Spatial memory is the part of the brain’s memory function that is responsible for recording information about the person’s environment and to have an awareness of their orientation in time and space. Spatial memory operates like a mental map, it holds information for an individual to access, code, store and recall information about the location and characteristics of events that they experience in their everyday life environment. Each of us has our own mental map, which has been created from the accumulated memories that we have retained during our direct experiences. When we accumulate knowledge throughout our life experiences, we gain a pattern of thought and behavior that creates a framework or schematic for organizing all of the memory content in our mental body system. The coherence and strength of that mental framework or schema, is what defines the ways we are able to perceive new information and knowledge.

Our mental map acts as a mainframe network that forms our personal schema and decoding of language, it is the lens from which we perceive all things. Most people’s mental map and personal schema have been formed from automatic thoughts that are generated from the unconscious mind content in the collective unconsciousness. Thus, most people tend to pay attention only to the things that fit onto their personal schema of unconscious and conscious mind beliefs, which they use to explain the nature of reality and to understand the world around them. They tend to re-interpret any new information that has contradictions to their beliefs, in order to fit that into their personal schema. Our personal schema influences the way we perceive things and can ultimately block the uptake of new information, if our beliefs are mentally rigid. This may lead the person to selectively remember only certain things, taking in a small sliver of the actual data in situations, in order to have that information fit into their schema of thought. Most people form mental shortcuts, because it requires the least amount of effort. They choose the most common explanation that is easily accessible to interpret any new information, and label the new information with something they can recall and fit into their personal schema. As an example, we have heard the phrases; weather balloon, swamp gas, attention seeker and conspiracy theorist, used many times to discredit abduction scenarios or unidentified flying crafts, in order to fit these experiences into the NAA mind control schema.

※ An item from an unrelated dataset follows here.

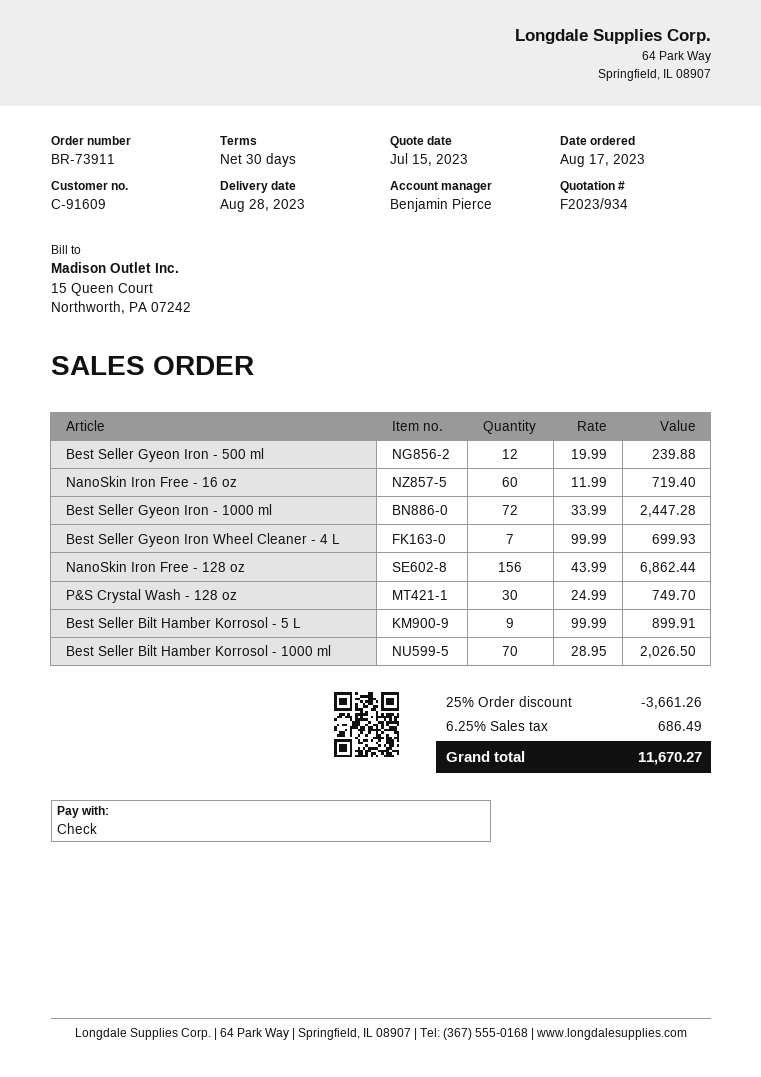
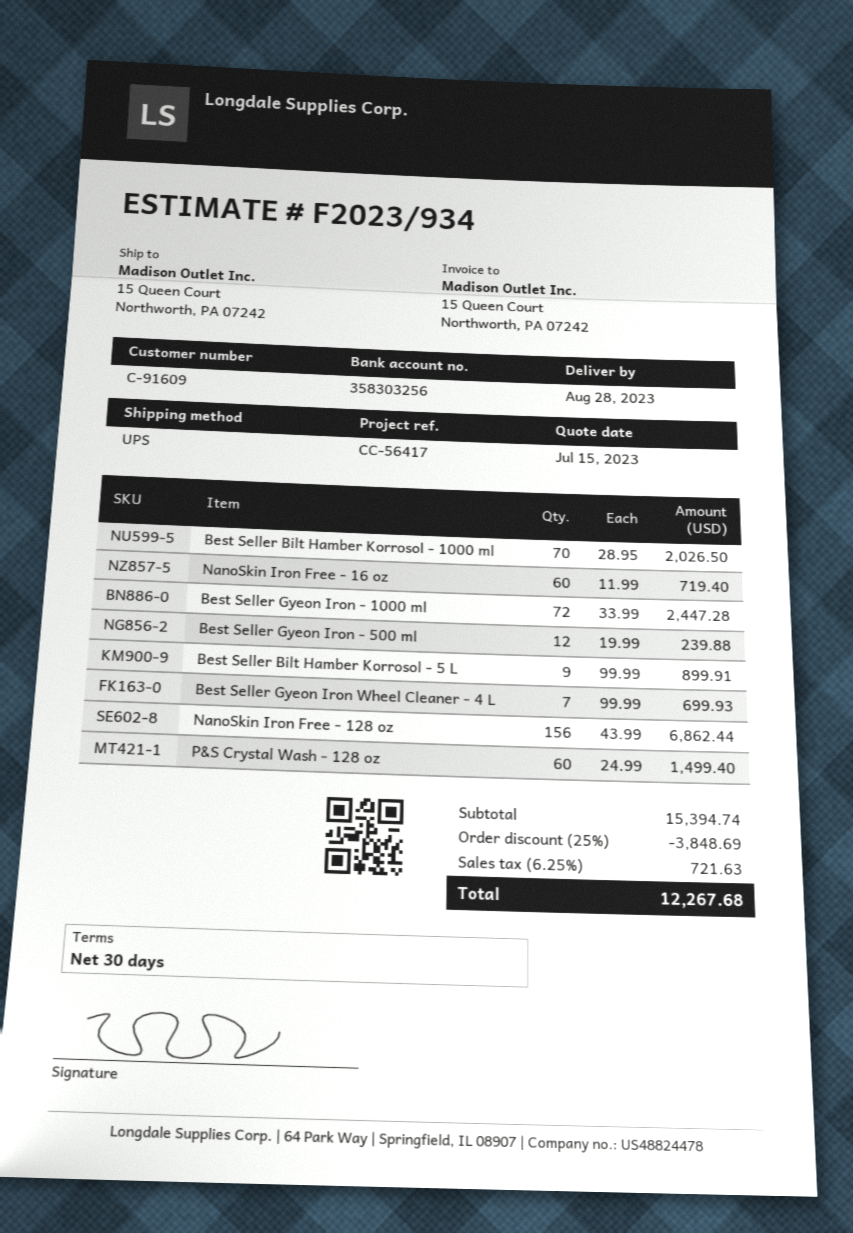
P&S Crystal Wash - 128 oz: 30 x 24.99 = 749.70 -> 60 x 24.99 = 1499.40
discount: 25% = 3661.26 -> 25% = 3848.69
tax: 6.25% = 686.49 -> 6.25% = 721.63
total: 11670.27 -> 12267.68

Our personal schema is that which represents the knowledge base we have accumulated which forms into the language and meaning we use to express connections made between concepts. Our mental map is what allows us to visualize images in our mind’s eye, to see visual mental imagery and to see things with the mind. When we accumulate knowledge throughout our life experiences, we gain a pattern of thought and behavior that creates a framework for organizing our mental body system, the way we are able to perceive and categorize new information. If we can gain a mental map for bio-neurological consciousness expansion, also called Ascension, we can open our mind to consider a new knowledge base, which helps us to increase neuroplasticity, activating new brain activity and neural networks which help to expand our personal schema.